Recently Issued Accounting Standards
  • Recently Issued Accounting Standards

        Effective February 1, 2012, the Company adopted Accounting Standards Update ("ASU") No. 2011-04, "Amendments to Achieve Common Fair Value Measurement and Disclosure Requirements in U.S. GAAP and International Financial Reporting Standards ("IFRS")." The ASU updates the accounting guidance to clarify and align Fair Value Measurement within U.S. GAAP and International Financial Reporting Standards. In addition, the ASU updates certain requirements for measuring fair value and for disclosure around fair value measurement. It does not require additional fair value measurements and the ASU was not intended to establish valuation standards or affect valuation practices outside of financial reporting. The adoption of ASU 2011-04 did not have a significant impact on the Company's consolidated balance sheets or statements of operations.

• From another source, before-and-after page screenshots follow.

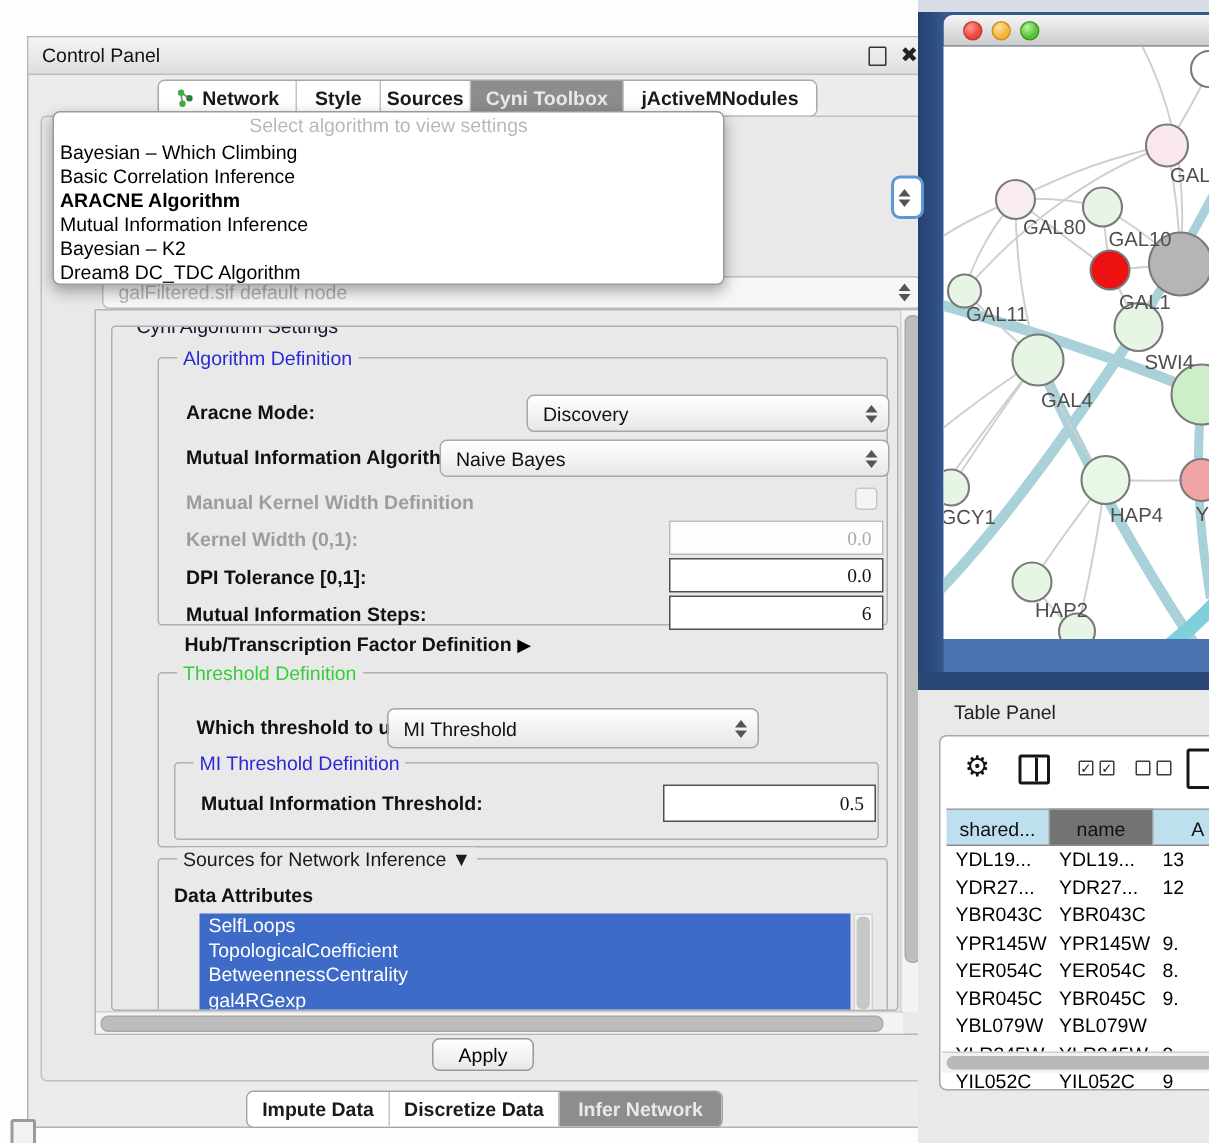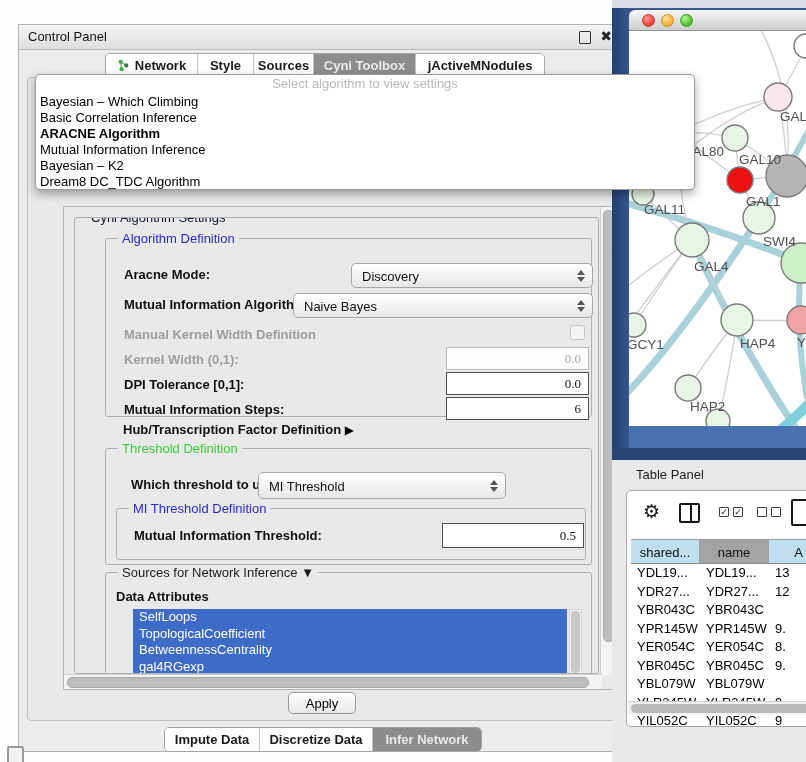"Select algorithm to view settings" .popup { width: 660px -> 448px }
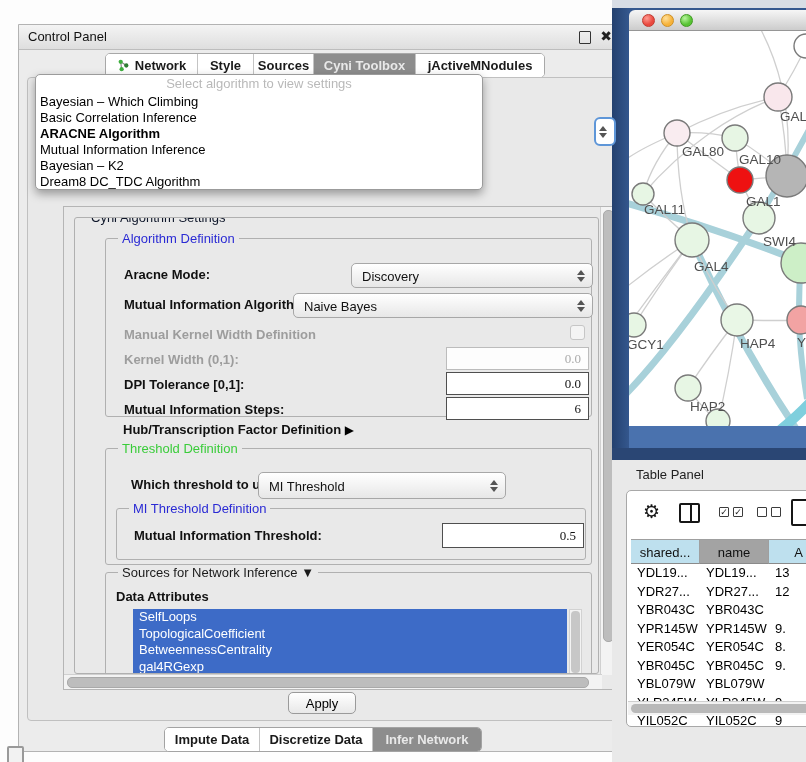"galFiltered.sif default node" div.combo { html: none -> <div> <span>galFiltered.sif default node</span> <span></span> </div> }
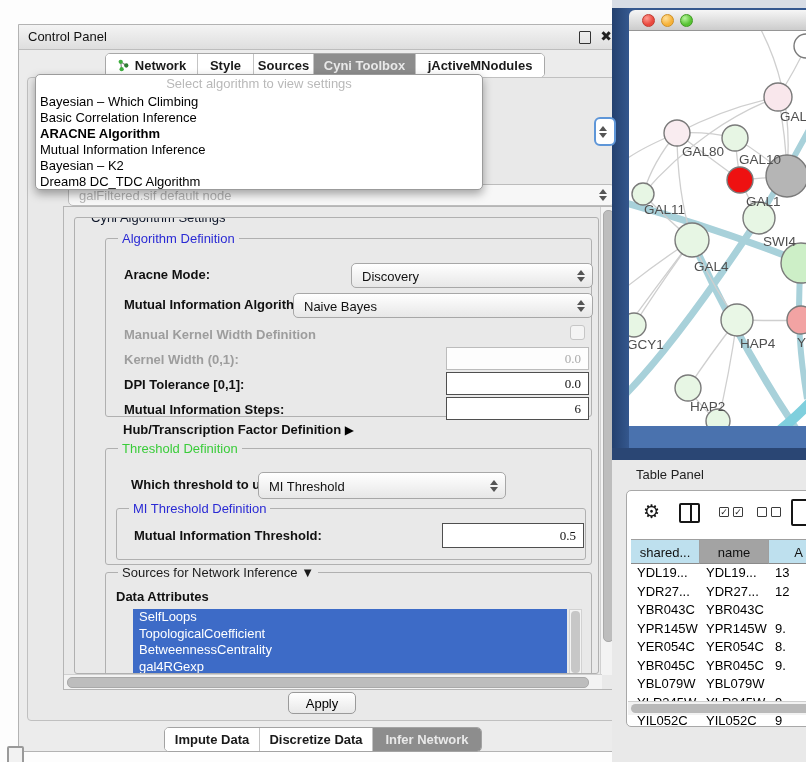"name" div.th { background: #a3a3a3 -> #737373 }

        Effective February 1, 2012, the Company adopted ASU No. 2011-05, "Presentation of Comprehensive Income." The adoption of ASU 2011-05 concerns presentation and disclosure only and did not have an impact on the Company's consolidated balance sheets or results of operations. ASU 2011-05 requires retrospective application and separate consolidated statements of comprehensive income (loss) are included in these financial statements.

        Effective February 1, 2012, the Company adopted ASU No. 2011-12, "Deferral of the Effective Date for Amendments to the Presentation of Reclassification of Items Out of Accumulated Other Comprehensive Income in Accounting Standards Update No. 2011-05." The adoption of ASU 2011-12 concerns presentation and disclosure only and did not have an impact on the Company's consolidated financial position or results of operations.